### Instructions to follow
With the images set aside, retype every record below character for character.

### Front-end code change data

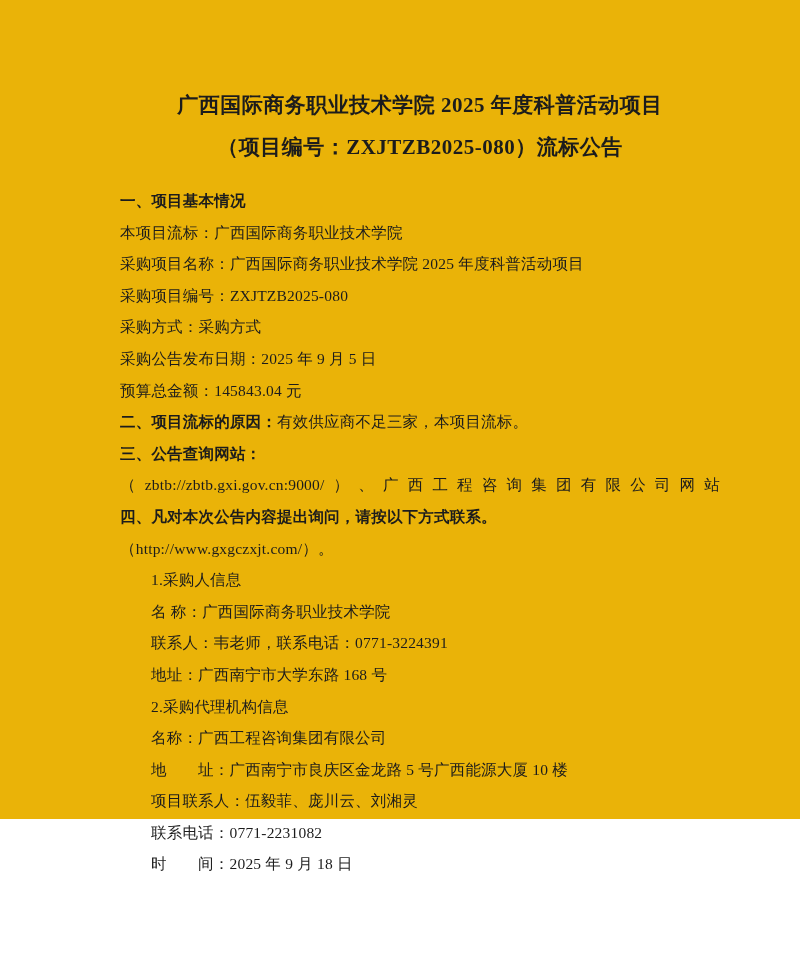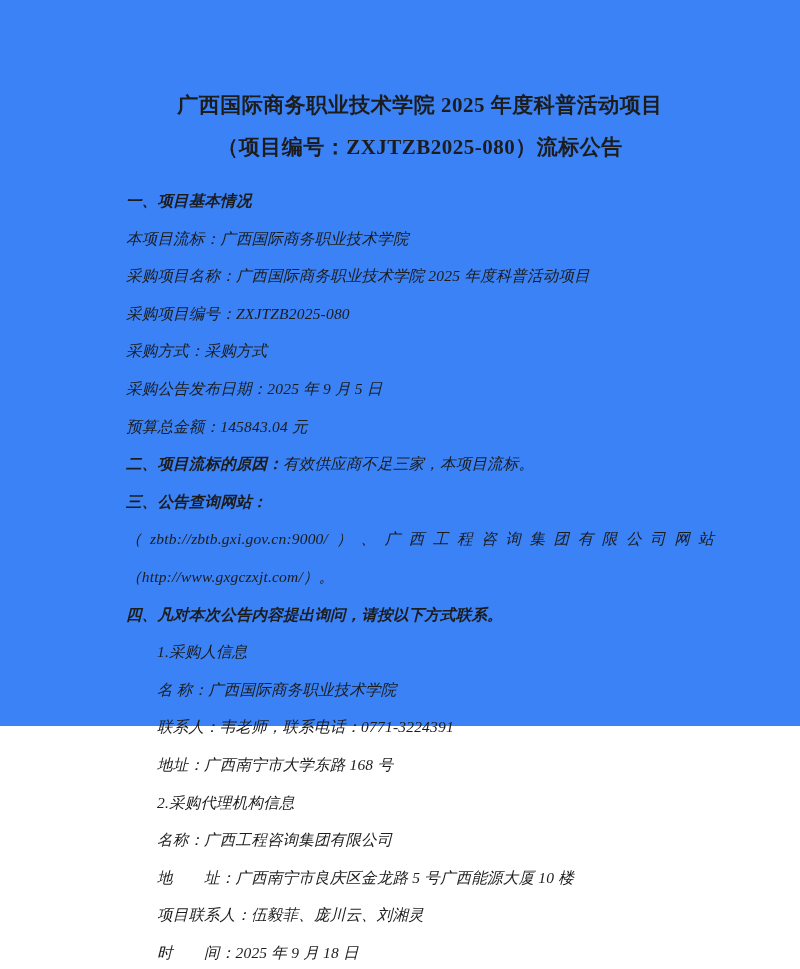--- a/index.html
+++ b/index.html
@@ -10,39 +10,38 @@
   body {
     width: 800px;
     height: 969px;
     overflow: hidden;
     font-family: "Liberation Serif", "DejaVu Serif", serif;
     color: #1c1c1c;
   }
   .page {
     box-sizing: border-box;
     width: 800px;
-    height: 726px;
+    height: 819px;
     padding: 84px 80px 0 120px;
-    background: #3b82f6;
+    background: #eab308;
   }
   .doc-title {
     margin: 0 0 17px 0;
     font-size: 21px;
     font-weight: 700;
     text-align: center;
     line-height: 42px;
     letter-spacing: 0.5px;
   }
   .doc-title .title-line { display: block; }
   .doc-line {
-    margin: 6px;
+    margin: 0;
     font-size: 15.5px;
     line-height: 31.6px;
     letter-spacing: 0.2px;
-    font-style: italic;
   }
   .bold { font-weight: 700; }
   .indent2 { padding-left: 31px; }
   .justify-full {
     text-align: justify;
     text-align-last: justify;
   }
 </style>
 </head>
 <body>
@@ -61,29 +60,30 @@
     <p class="doc-line">采购项目名称：广西国际商务职业技术学院 2025 年度科普活动项目</p>
     <p class="doc-line">采购项目编号：ZXJTZB2025-080</p>
     <p class="doc-line">采购方式：采购方式</p>
     <p class="doc-line">采购公告发布日期：2025 年 9 月 5 日</p>
     <p class="doc-line">预算总金额：145843.04 元</p>
 
     <p class="doc-line"><span class="bold">二、项目流标的原因：</span><span>有效供应商不足三家，本项目流标。</span></p>
 
     <p class="doc-line bold">三、公告查询网站：</p>
     <p class="doc-line justify-full">（zbtb://zbtb.gxi.gov.cn:9000/）、广西工程咨询集团有限公司网站</p>
+    <p class="doc-line bold">四、凡对本次公告内容提出询问，请按以下方式联系。</p>
+
     <p class="doc-line">（http://www.gxgczxjt.com/）。</p>
-
-    <p class="doc-line bold">四、凡对本次公告内容提出询问，请按以下方式联系。</p>
 
     <p class="doc-line indent2">1.采购人信息</p>
     <p class="doc-line indent2">名 称：广西国际商务职业技术学院</p>
     <p class="doc-line indent2">联系人：韦老师，联系电话：0771-3224391</p>
     <p class="doc-line indent2">地址：广西南宁市大学东路 168 号</p>
 
     <p class="doc-line indent2">2.采购代理机构信息</p>
     <p class="doc-line indent2">名称：广西工程咨询集团有限公司</p>
     <p class="doc-line indent2">地　　址：广西南宁市良庆区金龙路 5 号广西能源大厦 10 楼</p>
     <p class="doc-line indent2">项目联系人：伍毅菲、庞川云、刘湘灵</p>
+    <p class="doc-line indent2">联系电话：0771-2231082</p>
     <p class="doc-line indent2">时　　间：2025 年 9 月 18 日</p>
 
   </div>
 </div>
 
 </body></html>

### Expected answer
--- a/index.html
+++ b/index.html
@@ -10,39 +10,38 @@
   body {
     width: 800px;
     height: 969px;
     overflow: hidden;
     font-family: "Liberation Serif", "DejaVu Serif", serif;
     color: #1c1c1c;
   }
   .page {
     box-sizing: border-box;
     width: 800px;
-    height: 726px;
+    height: 819px;
     padding: 84px 80px 0 120px;
-    background: #3b82f6;
+    background: #eab308;
   }
   .doc-title {
     margin: 0 0 17px 0;
     font-size: 21px;
     font-weight: 700;
     text-align: center;
     line-height: 42px;
     letter-spacing: 0.5px;
   }
   .doc-title .title-line { display: block; }
   .doc-line {
-    margin: 6px;
+    margin: 0;
     font-size: 15.5px;
     line-height: 31.6px;
     letter-spacing: 0.2px;
-    font-style: italic;
   }
   .bold { font-weight: 700; }
   .indent2 { padding-left: 31px; }
   .justify-full {
     text-align: justify;
     text-align-last: justify;
   }
 </style>
 </head>
 <body>
@@ -61,29 +60,30 @@
     <p class="doc-line">采购项目名称：广西国际商务职业技术学院 2025 年度科普活动项目</p>
     <p class="doc-line">采购项目编号：ZXJTZB2025-080</p>
     <p class="doc-line">采购方式：采购方式</p>
     <p class="doc-line">采购公告发布日期：2025 年 9 月 5 日</p>
     <p class="doc-line">预算总金额：145843.04 元</p>
 
     <p class="doc-line"><span class="bold">二、项目流标的原因：</span><span>有效供应商不足三家，本项目流标。</span></p>
 
     <p class="doc-line bold">三、公告查询网站：</p>
     <p class="doc-line justify-full">（zbtb://zbtb.gxi.gov.cn:9000/）、广西工程咨询集团有限公司网站</p>
+    <p class="doc-line bold">四、凡对本次公告内容提出询问，请按以下方式联系。</p>
+
     <p class="doc-line">（http://www.gxgczxjt.com/）。</p>
-
-    <p class="doc-line bold">四、凡对本次公告内容提出询问，请按以下方式联系。</p>
 
     <p class="doc-line indent2">1.采购人信息</p>
     <p class="doc-line indent2">名 称：广西国际商务职业技术学院</p>
     <p class="doc-line indent2">联系人：韦老师，联系电话：0771-3224391</p>
     <p class="doc-line indent2">地址：广西南宁市大学东路 168 号</p>
 
     <p class="doc-line indent2">2.采购代理机构信息</p>
     <p class="doc-line indent2">名称：广西工程咨询集团有限公司</p>
     <p class="doc-line indent2">地　　址：广西南宁市良庆区金龙路 5 号广西能源大厦 10 楼</p>
     <p class="doc-line indent2">项目联系人：伍毅菲、庞川云、刘湘灵</p>
+    <p class="doc-line indent2">联系电话：0771-2231082</p>
     <p class="doc-line indent2">时　　间：2025 年 9 月 18 日</p>
 
   </div>
 </div>
 
 </body></html>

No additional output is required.